Then the rest of it happened...

"Lilly poop....bed." "Bed....Lilly poop....bed."

This was bad. I had a bad idea about what I would find on the other side of the bedsheet separating me from certain awfulness. I pulled the curtain back and found my sweet flower of a baby girl with her hands down the backside of her diaper which had already stained the bedsheet. Before I could come up with something clever to say, she pulls her hands out and looks at her poo-covered little hands and says again, with a little more fear in her voice, "Lilly poop bed!"

I did what any responsible father would do in this moment. I woke up the wife. "Honey, you've got to help here." I don't even know why I bothered to say "help." I knew all along I was basically just waking my wife up to have her scrape shit off my baby girl at 6:30 in the morning. Fortunately for me, the negotiating power was all mine, as the child had poop on her hands and was about to go all Jackson Pollock on us, right there at the Sandollar Motel and RV Park.

The wife reported back later on (I, of course, stayed in bed and played with the boy who had not crapped all over creation) that the first attempt was to put the girl in the sink.
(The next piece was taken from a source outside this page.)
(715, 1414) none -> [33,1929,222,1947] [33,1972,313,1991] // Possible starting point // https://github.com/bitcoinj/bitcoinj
That didn't work. Then the girl went in the bathtub. My wife commented to me that there was a point in all of this where she felt like calling whoever the "real mommie" is in this circumstance who would know what to do. That wife of mine, she's great.
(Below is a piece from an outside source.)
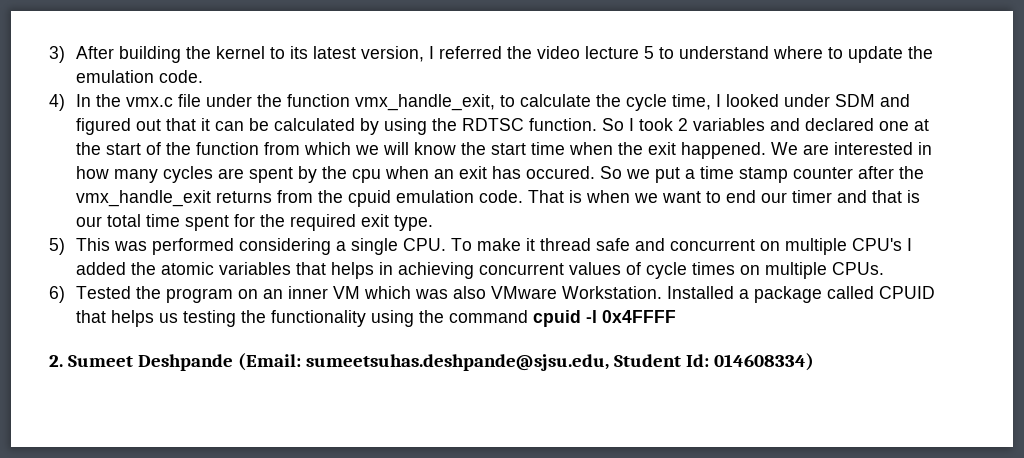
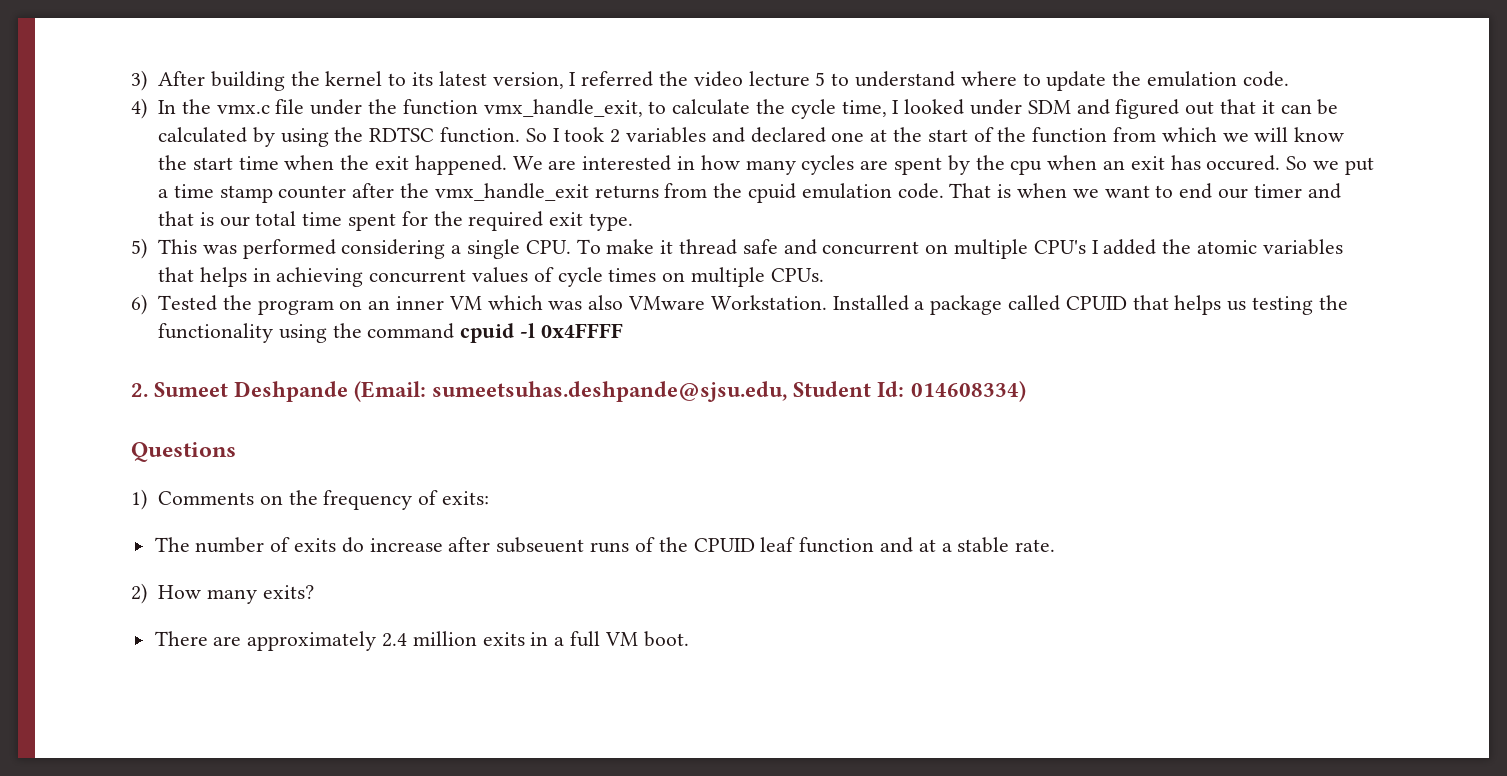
(814, 362) none -> [131,442,236,462] [131,489,489,510] [154,537,1056,553] [131,583,314,604] [154,631,689,651] // Questions // 1) Comments on the frequency of exits: // The number of exits do increase after subseuent runs of the CPUID leaf function and at a stable rate. // 2) How many exits? // There are approximately 2.4 million exits in a full VM boot.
So the day started off fairly potently. The rest of the day was actually fairly nice. We went back to Alice Fayes for breakfast (the door on the right, not the drinking and fighting door on the left), and then I had to go to the Rockport Public Library to study for the bar exam. While that part sorta sucked, it was at least a new experience.

All of this built up to the whole reason we came to Rockport in the first place. Our cousin was getting married. So in the evening, the wife and I along with grandma and grandpa loaded up the kids for the big evening out! They were so cute, I didn't bring my camera, so I can't upload pictures now, but trust me -- they were awesomely cute. You'd never know that Lilly had crapped her bed just 12 hours earlier! Unfortunately for us, the cuteness didn't match their attentiveness at the outdoor wedding ceremony. The wife and I spent our time chasing after the kids as one or the other, or both, ran after birds and seagulls or generally tried to drown themselves in the water fountains.
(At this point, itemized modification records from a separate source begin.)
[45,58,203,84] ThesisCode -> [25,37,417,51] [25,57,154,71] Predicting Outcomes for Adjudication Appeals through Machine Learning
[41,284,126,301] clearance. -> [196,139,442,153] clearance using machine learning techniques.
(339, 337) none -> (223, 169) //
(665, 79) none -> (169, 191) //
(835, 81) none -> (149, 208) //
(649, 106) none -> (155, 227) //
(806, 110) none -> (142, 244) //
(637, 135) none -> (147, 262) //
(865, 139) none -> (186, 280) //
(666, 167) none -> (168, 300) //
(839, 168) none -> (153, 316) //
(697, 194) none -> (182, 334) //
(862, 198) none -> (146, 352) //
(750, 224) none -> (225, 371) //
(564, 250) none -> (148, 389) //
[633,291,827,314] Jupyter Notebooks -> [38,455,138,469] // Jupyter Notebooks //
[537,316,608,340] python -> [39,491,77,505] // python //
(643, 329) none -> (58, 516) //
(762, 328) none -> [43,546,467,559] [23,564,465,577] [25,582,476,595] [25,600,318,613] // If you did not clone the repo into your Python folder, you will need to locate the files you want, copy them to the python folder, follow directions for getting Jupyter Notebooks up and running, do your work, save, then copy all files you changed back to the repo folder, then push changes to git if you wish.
We did get pictures of the kids during day two -- here are the highlights:















They tried to make the reception happen, but it was a bit of a fail. It was past their bedtime, and Nolan had a bad case of the pushies. For those who might not know, the pushies are when Nolan walks up to other kids and shoves them on their behinds. It's not cool. He thinks it's awesome, but he's wrong.

So we packed the kids up and headed back to put them down. Then we pawned them off with grandma and grandpa and went back to the reception! A good time was had by all.
While the wife and I were standing by the water later that night, she made the comment to me, "you know, this is the first time I've been able to look out at the water and not have to worry about keeping a child from killing themselves in it." It was romantic.
The next morning we packed up and headed out. As I was packing up, I realized that we basically made bird cages for our children. We draped a sheet over their sleeping space so they wouldn't be distracted. Just like you do with a bird. Whatever, don't judge -- just write it down as the next reason why we won't be winning any parenting awards this year.
Nothing eventful on the trip back, it was essentially just the drive down in reverse. Except that we got caught in the Sunday afternoon northbound I-35 traffic between Austin and Waco. I think it says something that people who don't live in Austin come to Austin for their weekends, and nobody ever seems to be returning to Austin after the weekends are over. Gee -- I wonder why that is?
Some closing thoughts about Alice Fayes. We didn't go through "the left door" on this trip. But we've gone there before. The first time we went to Alice Fayes was four years ago for my 30th birthday. We just finished the Texas bar exam (there's a theme here with Rockport and bar exams, apparently). We just sat down in the outside waterfront bar area -- I mean we had just sat down, and we saw a woman wearing a "Playgirl" t-shirt barge through the double doors leading from the entrance, grab another woman who was on the dance floor by her hair, and throw her onto the floor by her hair. This was 100% Jerry Springer fan-tastic. It was at this point that the wife and I knew that Alice Fayes was A-OK with us. We took a picture of this woman and her boyfriend. Then we bought them a round of drinks. I tell this story not to make fun (well, not entirely), but to point out what a great place Alice Fayes is for good wholesome drinking and fighting fun. Probably not the best place for the children, but I don't think they pretend like it is.

Saturday, July 24, 2010

The First Family “Vacation” – Day One

The twins are a year and a half now, and they’re doing all sorts of things that I desperately need to write about. In fact, many of the things from April and May are quickly draining from my memory as the new stuff from June and July begin to take their place. As a reminder to myself, and a promise to the four people who actually read my blog, I promise to follow up on these things. However, that’s not what this post is about.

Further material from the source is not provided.